Feed on
Posts
Comments

Archive for the 'health action aids' Category

emma-and-eunice-profile-of-a-rights-based-approach-to-health

Following the Second Annual Right to Health Conference, my colleague Amanda Cary and I have been on the ground searching for innovative approaches to comprehensive women’s health care; models for service provision that move away from the “vertical approach” and integrate critical services such as family planning and HIV&AIDS counseling and testing.  This integration helps to break down the many barriers women face when accessing health care.  It’s a new way of thinking about health and about the systems that are designed to promote it — imagining every patient as a holistic person, with legitimate demands upon the health system and fundamental rights within it that must be respected, protected and promoted.

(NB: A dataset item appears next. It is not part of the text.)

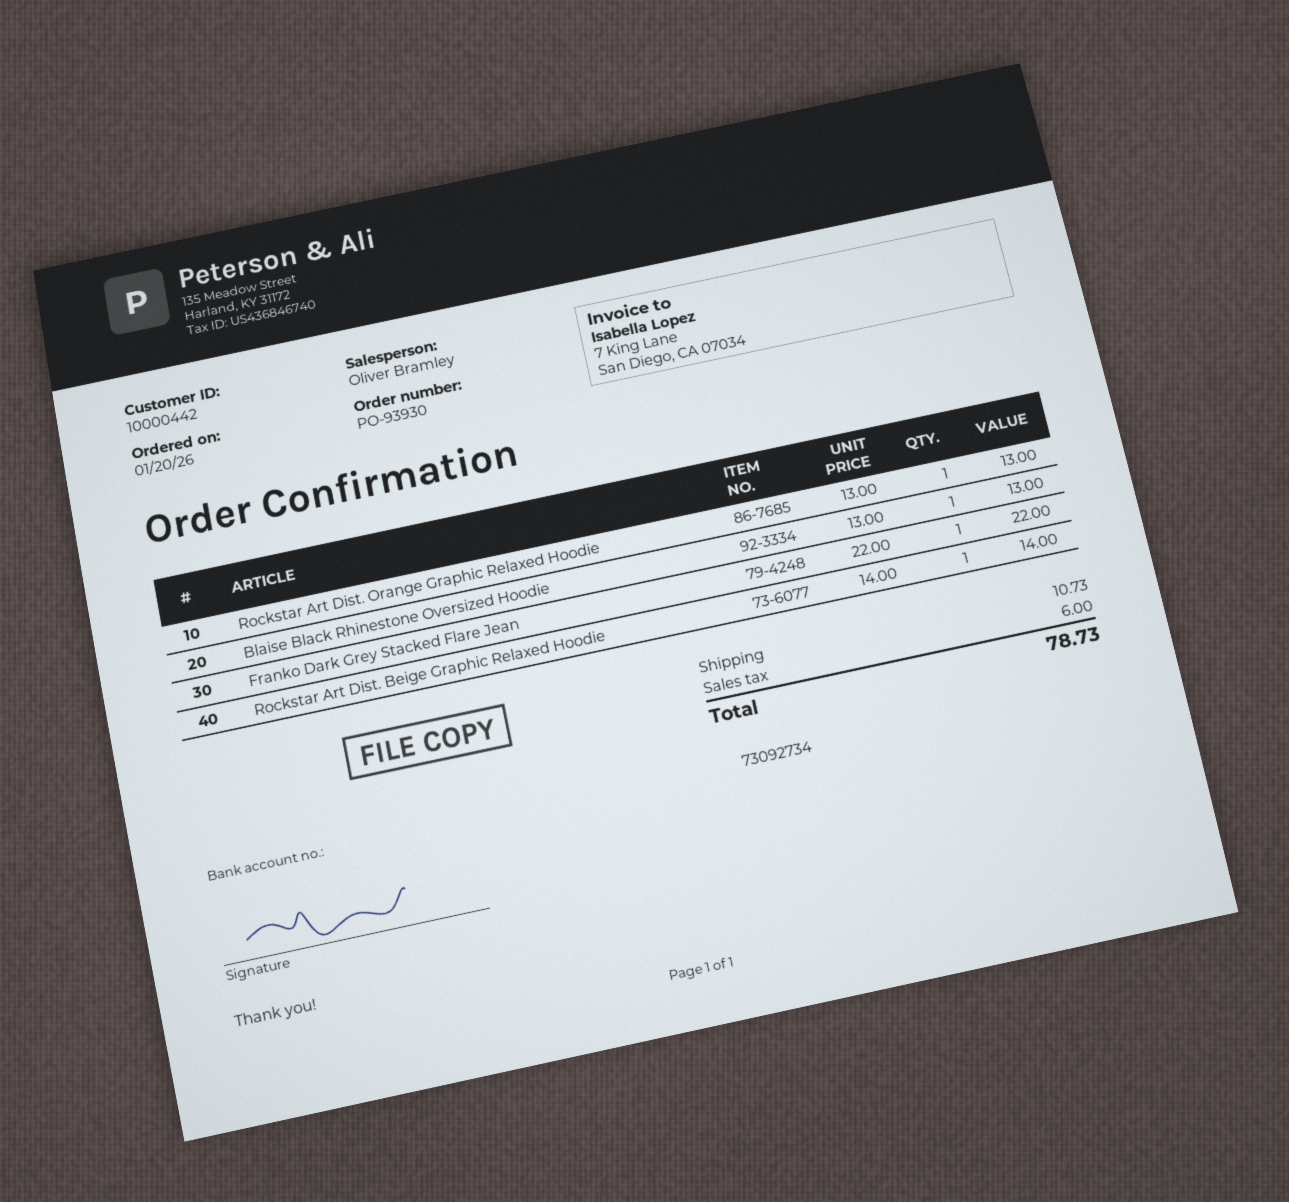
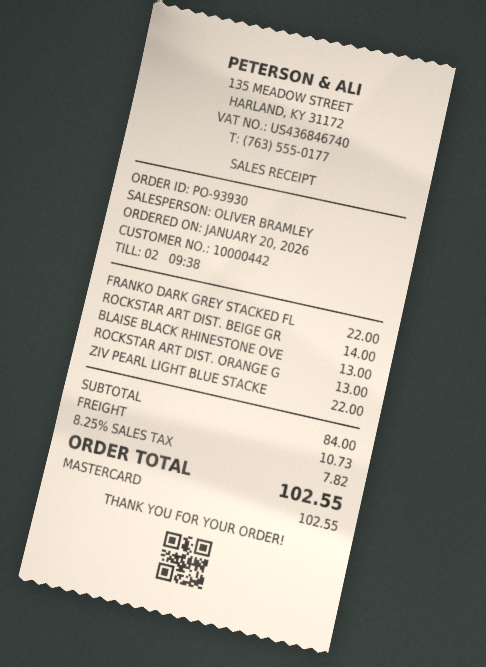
ZIV PEARL LIGHT BLUE STACKE: none -> 1 x 22.00 = 22.00
tax: 6.00 -> 7.82
total: 78.73 -> 102.55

In order to examine these models further, we’re visiting NGO outreach sites in rural areas, government facilities in the heart of Nairobi, faith-based organizations in the capital’s slum areas and holding interviews with a wide array of service providers.  Here’s a brief glimpse into what we’ve discovered… so far:  the story of Emma and Eunice.

——

Eunice lives on the outskirts of Nairobi, along the dusty, crowded industrial road linking Kenya’s capital to the coastal port of Mombasa.  Every six weeks she goes with her newborn daughter, Stella, to the health center for their regular check-ups.  It isn’t easy to access health care in Kenya – health facilities are often far away and transport is expensive.  Even when a woman does manage to reach the facility, the medicines, services and even health workers may not be there.  Eunice is one of the lucky ones – she lives nearby to a government health facility in the Industrial Area.  But she chooses another facility for her care.  She chooses to pay extra fare, to take extra time and to travel into the heart of Nairobi to visit Nurse Emma Kariuki at Loco Health Center.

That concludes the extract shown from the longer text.